Alors : comment la littérature nous permet-elle de lutter contre une dictature ? C’est très simple : il faut aller en librairie (ça marche aussi avec les bibliothèques) (ou des clubs de lecture qu’on se serait créés soi-même) ; circuler dans ces espaces de réflexion et de curiosité ; lire, lire, lire ; discuter de ce que l’on a lu ; réfléchir à ce que l’on a débattu ; lire encore, lire toujours ; écrire, pourquoi pas, pour prolonger la lecture. Bref, dans le combat contre le totalitarisme, le livre est notre meilleur et plus fidèle allié car, comme le dit André Markowicz : « Une dictature, quelle qu’elle soit, a pour ennemi suprême la solitude – la solitude choisie, celle qui fait qu’on est, et pas seulement qu’on est avec. Quand on lit, on est seul. On est présent à la plus profonde expression de soi-même.
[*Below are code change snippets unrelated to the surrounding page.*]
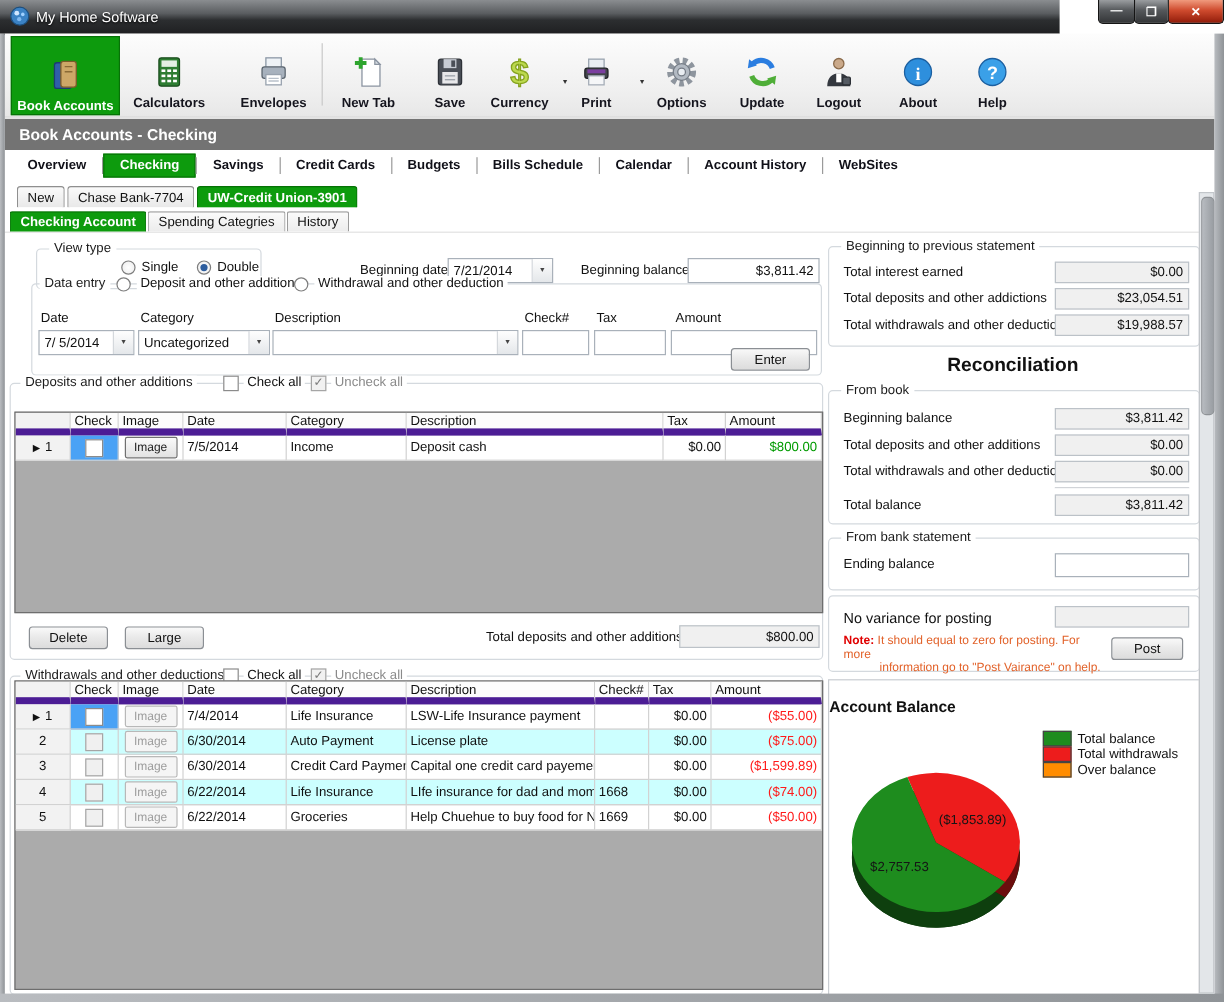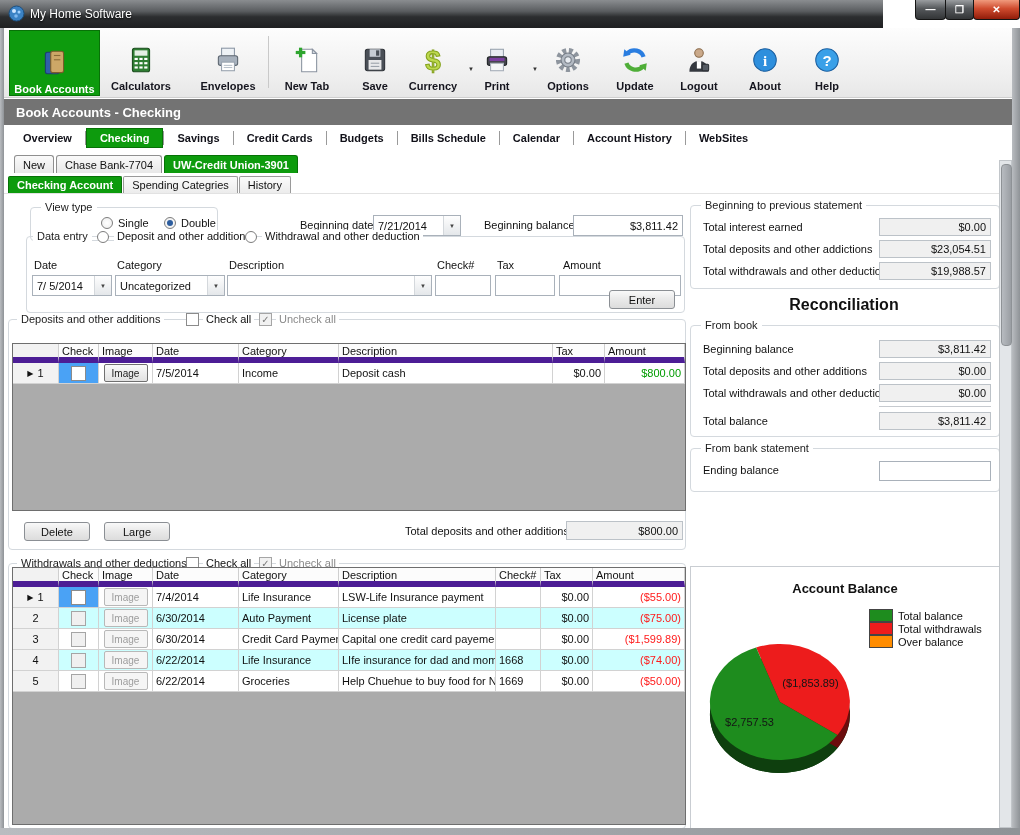--- a/index.html
+++ b/index.html
@@ -63,21 +63,21 @@
   .mini-btn{width:42px;height:16px;border:1px solid #707070;border-radius:2px;background:linear-gradient(#fafafa,#e2e2e2);font-size:10px;color:#222;margin:0 auto;display:flex;align-items:center;justify-content:center;}
   .mini-btn.dis{border-color:#b8b8b8;color:#9d9d9d;background:#f5f5f5;}
   .cur-arrow{font-size:8px;}
   
   .srow-lbl{position:absolute;left:12px;white-space:nowrap;}
   .srow-fld{position:absolute;left:188px;width:112px;height:18px;border:1px solid #bcc2c8;background:#f0f0f0;display:flex;align-items:center;justify-content:flex-end;padding:0 4px;box-sizing:border-box;}
   #recon-title{position:absolute;left:690px;top:296px;width:308px;text-align:center;font-size:16px;font-weight:bold;}
   .note-red{color:#e00000;font-weight:bold;}
   .note-org{color:#e2622a;}
   #chart-box{position:absolute;left:690px;top:566px;width:308px;height:262px;border:1px solid #c9cdd2;}
-  #chart-title{position:absolute;top:14px;width:100%;text-align:center;font-weight:bold;font-size:13px;}
+  #chart-title{position:absolute;top:14px;width:100%;text-align:left;font-weight:bold;font-size:13px;}
   .cleg{position:absolute;left:178px;display:flex;align-items:center;gap:5px;}
   .cleg .sw{width:22px;height:11px;border:1px solid #444;}
   #scrollstrip{left:999px;top:160px;width:13px;height:668px;background:#e3e6e9;border:1px solid #c2c6ca;box-sizing:border-box;}
   #scrollthumb{left:1px;top:3px;width:9px;height:180px;background:linear-gradient(90deg,#b7bbc0,#9a9ea3);border-radius:4px;border:1px solid #8e9296;}
 </style>
 </head>
 <body>
 
 <div id="root">
 
@@ -530,20 +530,34 @@
     </div>
 
   <div class="gb" style="left:690px;top:448px;width:308px;height:42px">
     <span class="gleg">From bank statement</span>
     <span class="srow-lbl" style="top:15px">Ending balance</span>
     <div class="tb" style="left:188px;top:12px;width:112px;height:20px">
         <input value="" style="">
       </div>
   </div>
 
+  <div class="gb" style="left:690px;top:496px;width:308px;height:62px">
+    <span class="srow-lbl" style="top:11px;font-size:12px">No variance for posting</span>
+    <div class="srow-fld" style="top:8px">
+        <span></span>
+      </div>
+    <div class="abs" style="left:12px;top:32px;width:220px;font-size:10px;line-height:11px;position:absolute">
+      <span class="note-red">Note:</span>
+      <span class="note-org">It should equal to zero for posting. For more</span><br>
+      <span class="note-org" style="padding-left:30px">information go to "Post Vairance" on help.</span>
+    </div>
+    <div class="btn" style="left:235px;top:34px;width:60px;height:19px">
+        <span>Post</span>
+      </div>
+  </div>
 
   <div id="chart-box">
     <div id="chart-title">Account Balance</div>
     <div id="chart-legend">
         <div class="cleg" style="top: 42px;">
           <span class="sw" style="background:#1e8c1e"></span>
           <span>Total balance</span>
         </div>
         <div class="cleg" style="top: 55px;">
           <span class="sw" style="background:#ed1c1c"></span>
La littérature est le lieu de la solitude et du doute, qui est la condition de la pensée. » Lire, c’est penser seul·e. Penser seul·e, c’est être libre. Alors, pour faire la révolution et entrer en résistance, rendez-vous en librairies et faites-vous des cartes de bibliothèques !
Comment se procurer ce journal ? En kiosque, en librairie (liste des libraires en France) et sur le site du 1 hebdo pour 5,90 €.
La fiche d’identité du journal : Comment lutter contre une dictature par Le 1 des libraires, été 2025, 2 feuilles dépliables en papier recyclé.